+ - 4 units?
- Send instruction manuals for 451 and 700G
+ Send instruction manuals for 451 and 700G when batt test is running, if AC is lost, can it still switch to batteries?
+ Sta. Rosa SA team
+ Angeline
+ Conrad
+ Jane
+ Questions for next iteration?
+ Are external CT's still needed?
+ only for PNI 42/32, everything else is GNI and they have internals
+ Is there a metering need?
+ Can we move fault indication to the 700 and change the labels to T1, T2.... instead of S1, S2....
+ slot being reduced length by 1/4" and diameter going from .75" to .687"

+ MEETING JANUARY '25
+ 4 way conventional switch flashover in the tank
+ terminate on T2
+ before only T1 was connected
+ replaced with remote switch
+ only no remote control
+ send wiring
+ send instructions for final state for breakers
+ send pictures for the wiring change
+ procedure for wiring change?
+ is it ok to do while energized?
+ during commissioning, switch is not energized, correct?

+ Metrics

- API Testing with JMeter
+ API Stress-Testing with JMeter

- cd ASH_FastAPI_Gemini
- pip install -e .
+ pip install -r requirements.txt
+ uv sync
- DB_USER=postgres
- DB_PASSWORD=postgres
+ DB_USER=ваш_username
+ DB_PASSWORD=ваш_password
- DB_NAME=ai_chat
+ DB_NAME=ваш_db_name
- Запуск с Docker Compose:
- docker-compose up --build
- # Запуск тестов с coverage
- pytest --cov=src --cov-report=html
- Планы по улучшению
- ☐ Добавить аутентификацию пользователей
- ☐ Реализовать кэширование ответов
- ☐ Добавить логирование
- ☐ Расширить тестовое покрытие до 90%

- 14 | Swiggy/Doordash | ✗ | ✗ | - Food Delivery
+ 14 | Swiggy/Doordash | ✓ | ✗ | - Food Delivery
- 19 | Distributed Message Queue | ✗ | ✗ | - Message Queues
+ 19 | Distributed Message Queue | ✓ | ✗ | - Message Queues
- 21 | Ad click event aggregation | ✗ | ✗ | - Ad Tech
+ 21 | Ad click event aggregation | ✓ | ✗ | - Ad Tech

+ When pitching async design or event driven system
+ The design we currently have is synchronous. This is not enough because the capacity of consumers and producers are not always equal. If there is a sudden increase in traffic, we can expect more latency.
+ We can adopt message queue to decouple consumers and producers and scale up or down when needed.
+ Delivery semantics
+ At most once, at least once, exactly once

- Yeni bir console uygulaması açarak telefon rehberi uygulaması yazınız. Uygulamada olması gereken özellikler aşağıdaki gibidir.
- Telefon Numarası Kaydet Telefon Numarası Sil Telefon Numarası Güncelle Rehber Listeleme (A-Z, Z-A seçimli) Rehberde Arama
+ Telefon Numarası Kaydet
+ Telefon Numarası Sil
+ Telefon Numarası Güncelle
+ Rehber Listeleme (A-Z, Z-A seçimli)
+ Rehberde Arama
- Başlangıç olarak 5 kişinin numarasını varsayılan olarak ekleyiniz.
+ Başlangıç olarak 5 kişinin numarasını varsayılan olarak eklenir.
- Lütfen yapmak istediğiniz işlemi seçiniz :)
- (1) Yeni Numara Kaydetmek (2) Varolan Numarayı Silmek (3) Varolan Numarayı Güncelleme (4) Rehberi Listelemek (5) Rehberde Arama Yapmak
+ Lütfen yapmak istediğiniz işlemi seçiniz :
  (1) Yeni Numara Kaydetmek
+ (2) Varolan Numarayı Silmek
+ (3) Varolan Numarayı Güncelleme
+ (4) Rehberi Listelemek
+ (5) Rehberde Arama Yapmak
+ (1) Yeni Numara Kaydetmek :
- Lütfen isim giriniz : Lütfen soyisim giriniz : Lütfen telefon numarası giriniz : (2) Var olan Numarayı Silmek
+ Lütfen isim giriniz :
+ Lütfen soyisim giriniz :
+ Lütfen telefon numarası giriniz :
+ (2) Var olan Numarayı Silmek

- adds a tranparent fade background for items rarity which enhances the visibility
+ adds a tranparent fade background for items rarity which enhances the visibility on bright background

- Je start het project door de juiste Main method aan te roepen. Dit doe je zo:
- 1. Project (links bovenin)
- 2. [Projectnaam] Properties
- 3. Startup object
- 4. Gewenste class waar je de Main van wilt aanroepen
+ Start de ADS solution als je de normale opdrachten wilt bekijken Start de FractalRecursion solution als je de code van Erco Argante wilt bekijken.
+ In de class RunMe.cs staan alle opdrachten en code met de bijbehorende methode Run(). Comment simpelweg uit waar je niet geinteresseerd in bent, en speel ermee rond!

Required work: Retype the records above, but only those lines that fall between the line containing "with remote switch" and the line containing "- DB_NAME=ai_chat", with both of those lines included, exactly as written.

Result of the exercise:
+ replaced with remote switch
+ only no remote control
+ send wiring
+ send instructions for final state for breakers
+ send pictures for the wiring change
+ procedure for wiring change?
+ is it ok to do while energized?
+ during commissioning, switch is not energized, correct?

+ Metrics

- API Testing with JMeter
+ API Stress-Testing with JMeter

- cd ASH_FastAPI_Gemini
- pip install -e .
+ pip install -r requirements.txt
+ uv sync
- DB_USER=postgres
- DB_PASSWORD=postgres
+ DB_USER=ваш_username
+ DB_PASSWORD=ваш_password
- DB_NAME=ai_chat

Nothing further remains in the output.